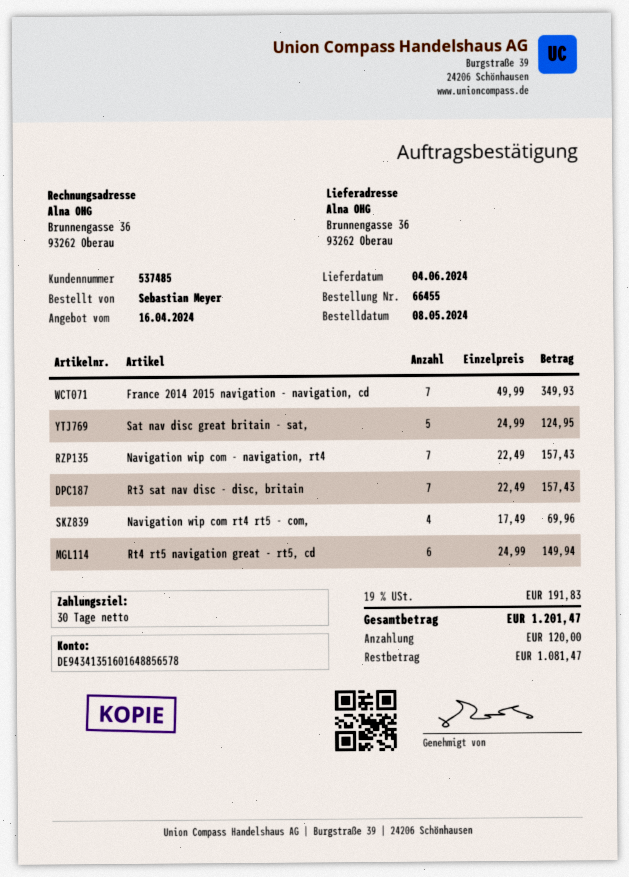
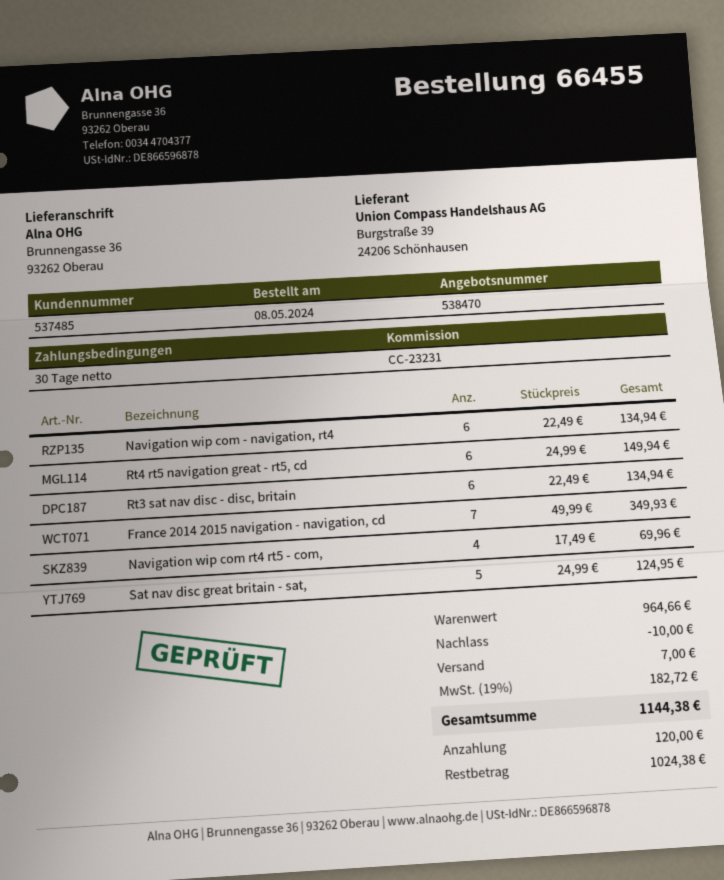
Navigation wip com - navigation, rt4: 7 x 22.49 = 157.43 -> 6 x 22.49 = 134.94
Rt3 sat nav disc - disc, britain: 7 x 22.49 = 157.43 -> 6 x 22.49 = 134.94
discount: none -> 10.00
shipping: none -> 7.00
tax: 19% = 191.83 -> 19% = 182.72
total: 1201.47 -> 1144.38
balance: 1081.47 -> 1024.38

::::::::::

- The problem -
Lines containing the word "none": how many are there in the data above? Reply with only that number.

- Answer for this exercise -
2